Acrostichum aureum (paku air mangrove) diolah menjadi keripik
paku air, renyah namun tidak berminyak, setelah melalui proses perebusan
khusus dan penggorengan dengan minyak berkualitas tinggi serta kontrol suhu
yang ketat untuk menjaga nutrisi. Sonneratia caseolaris (pidada) ditekuni
dalam dua produk utama: dodol pidada dengan rasa manis alami
yang tidak menggunakan gula putih, dan sirup alami pidada yang
kaya antioksidan, cocok sebagai minuman kesehatan dan pengganti minuman manis
konvensional.
Seluruh proses
diarahkan pada prinsip green processing: daur ulang air, penggunaan
bahan alami, dan pengurangan sampah organik. Lebih daripada itu, seluruh bahan
olahan berasal dari bagian tanaman yang bisa diperbarui tanpa merusak struktur
hutan, seperti daun, buah, dan tunas yang jatuh alami.
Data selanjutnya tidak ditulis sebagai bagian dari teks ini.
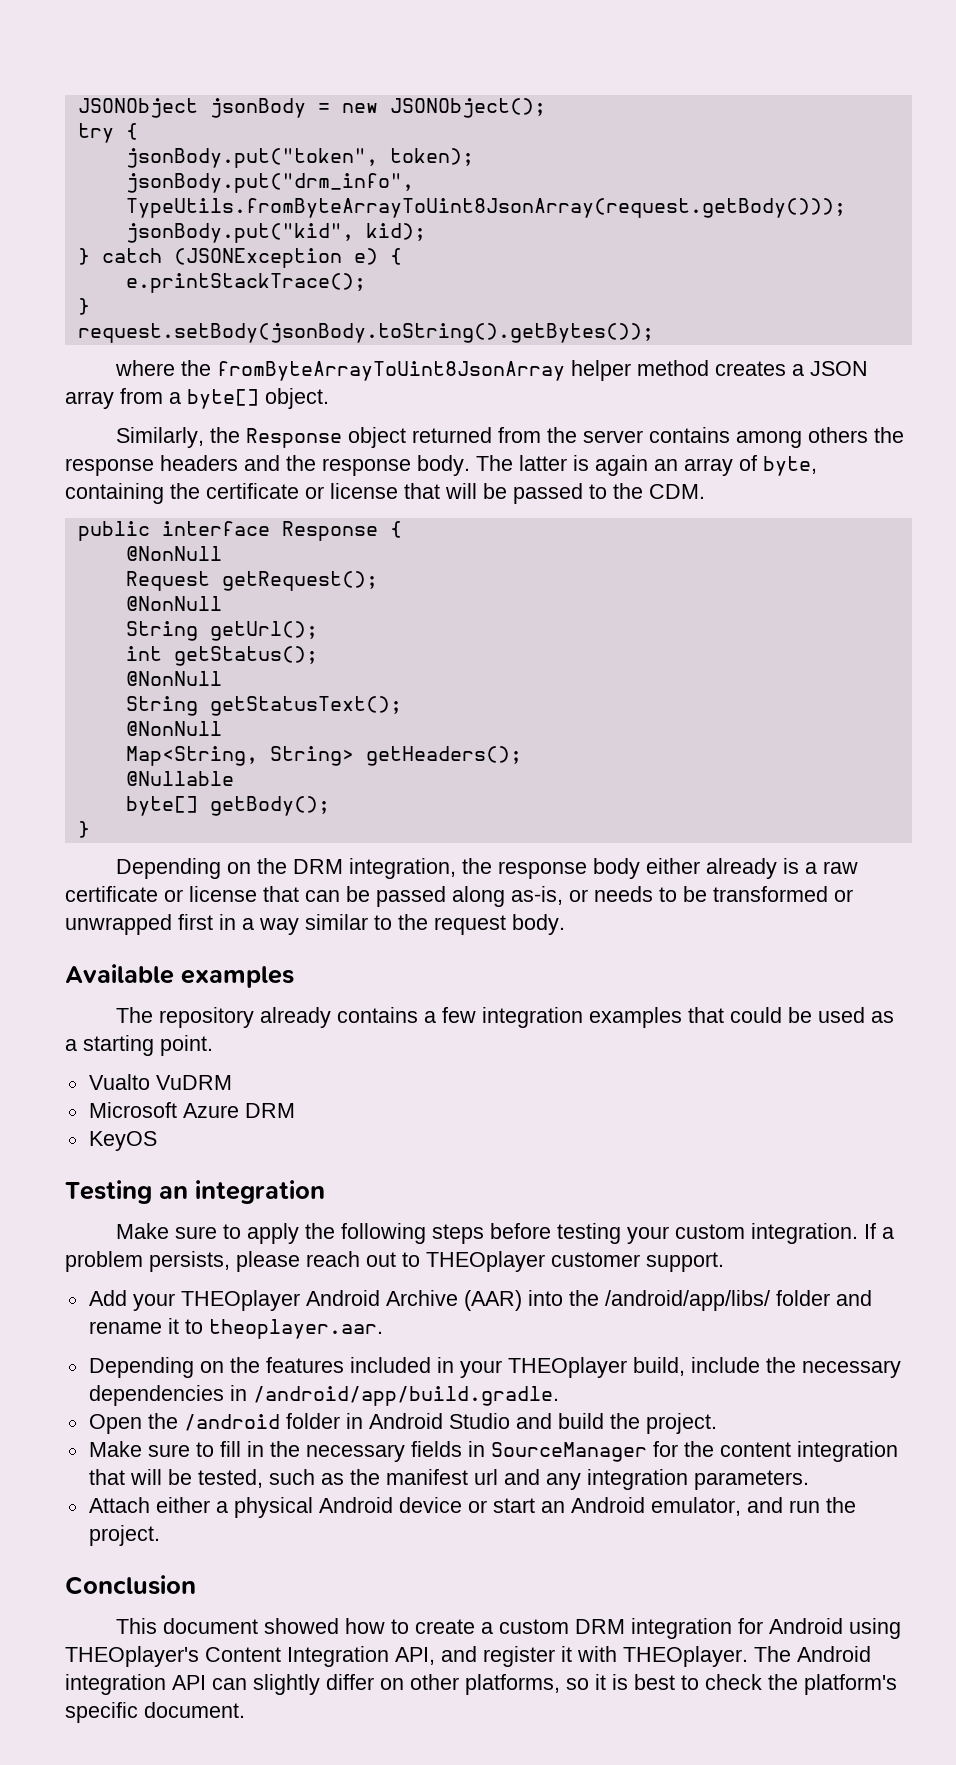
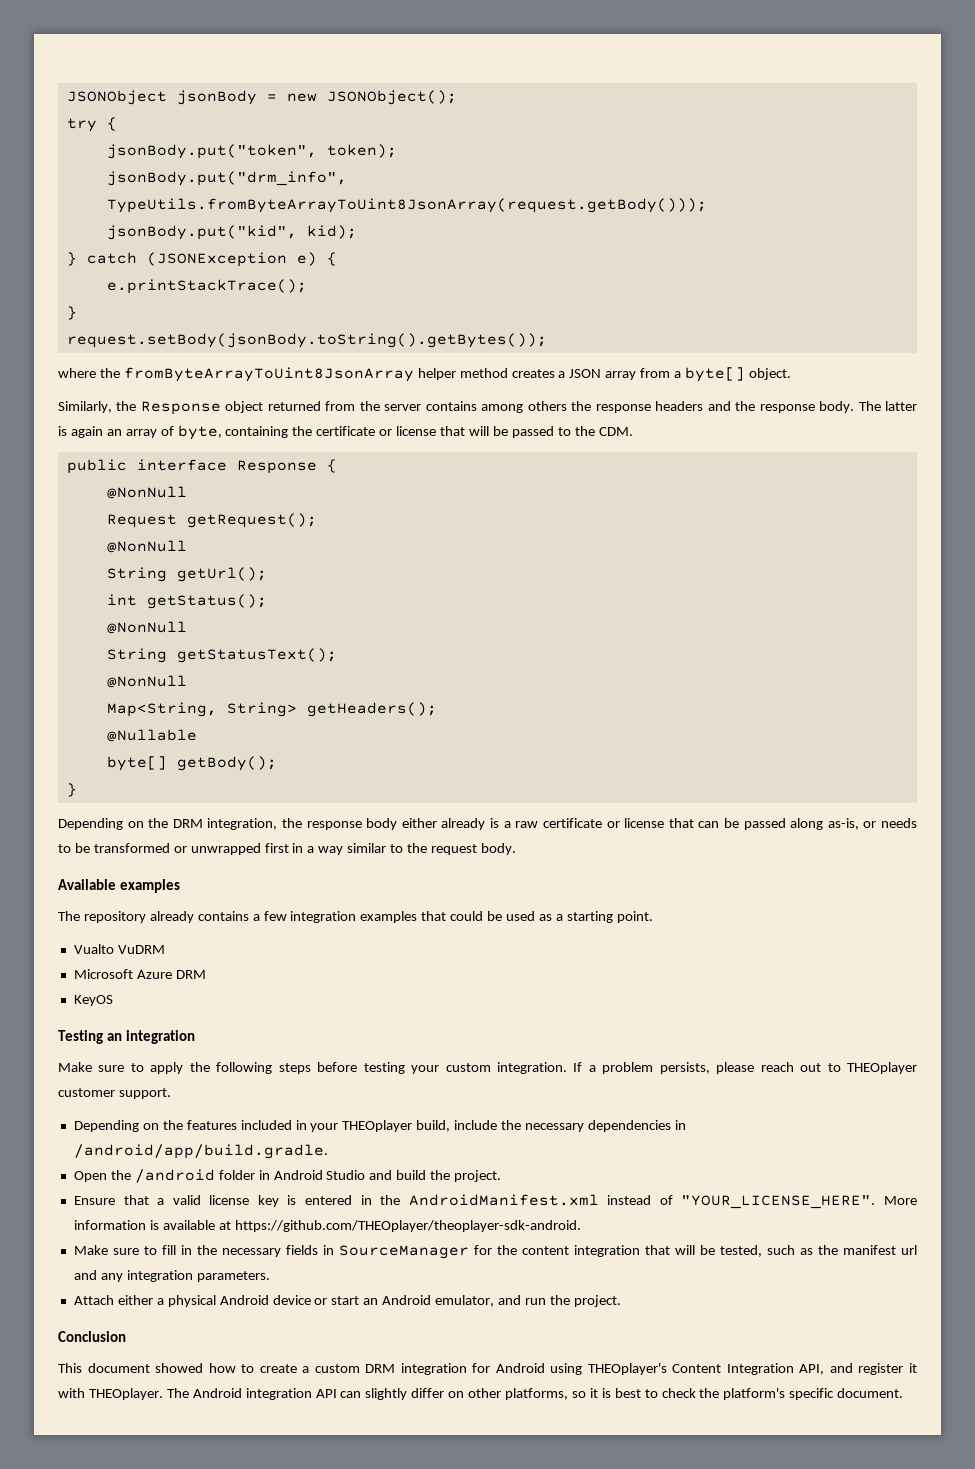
- Add your THEOplayer Android Archive (AAR) into the /android/app/libs/ folder and rename it to theoplayer.aar.
+ Ensure that a valid license key is entered in the AndroidManifest.xml instead of "YOUR_LICENSE_HERE". More information is available at https://github.com/THEOplayer/theoplayer-sdk-android.

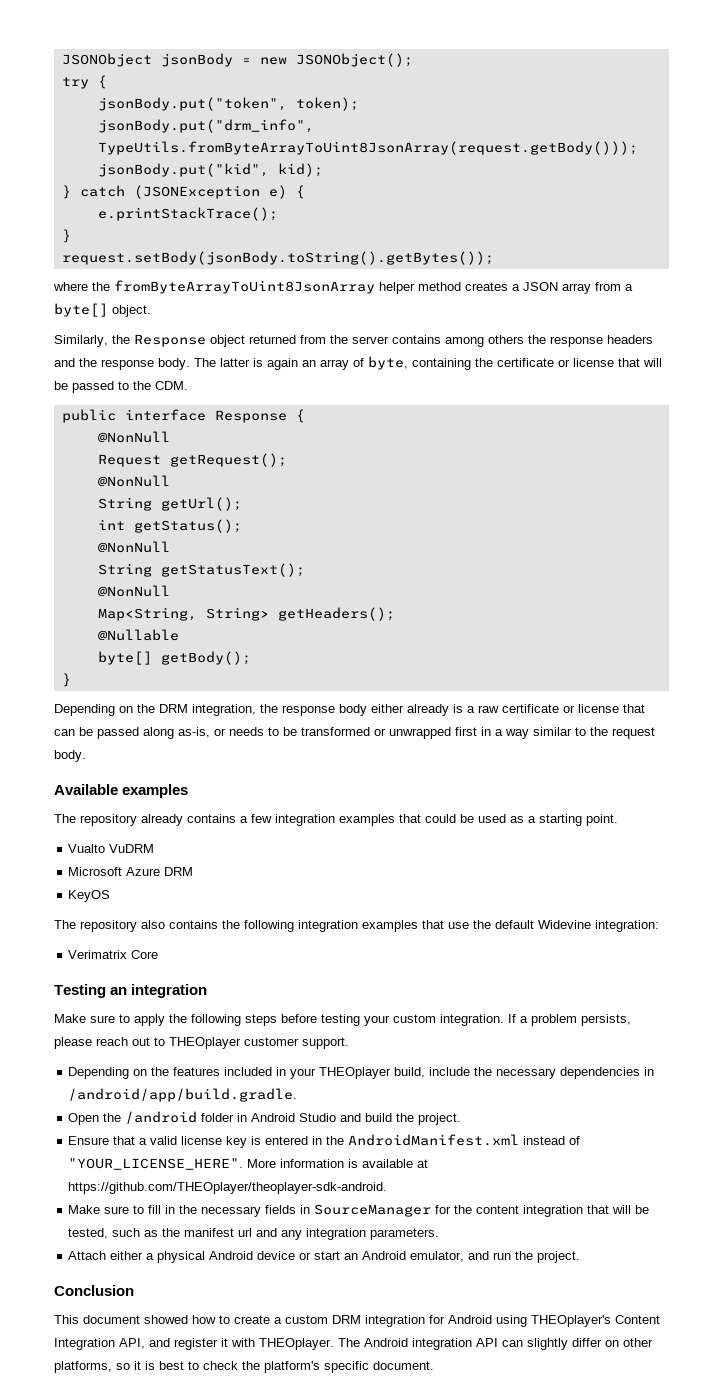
+ The repository also contains the following integration examples that use the default Widevine integration:
+ Verimatrix Core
Dengan luas area hutan
mangrove di sekitar Desa Cemara mencapai 409 hektare, YLH Estuari diberi
kesempatan besar untuk menjadi pioneer pemanfaatan sumber daya lokal
berbasis ekosistem. Mereka
kini tidak hanya sebagai organisasi konservasi, tetapi juga potensi enterpreneur
desa yang bisa memproduksi produk unggulan khas pesisir.
Kegiatan ini
bukan sekadar pelatihan, melainkan transformasi sosial-ekologis yang
menunjukkan bahwa keberlanjutan bukanlah pilihan, tapi keharusan yang mampu
menciptakan lapangan kerja, menumbuhkan kebanggaan lokal, dan menyelamatkan
alam secara bersamaan. Dengan
bendera “Dari Alam, untuk Masyarakat, demi Masa Depan yang Lestari”, Indramayu
kini menunjukkan jalan baru bahwa konservasi dan kesejahteraan bisa berjalan
beriringan bahkan saling melengkapi.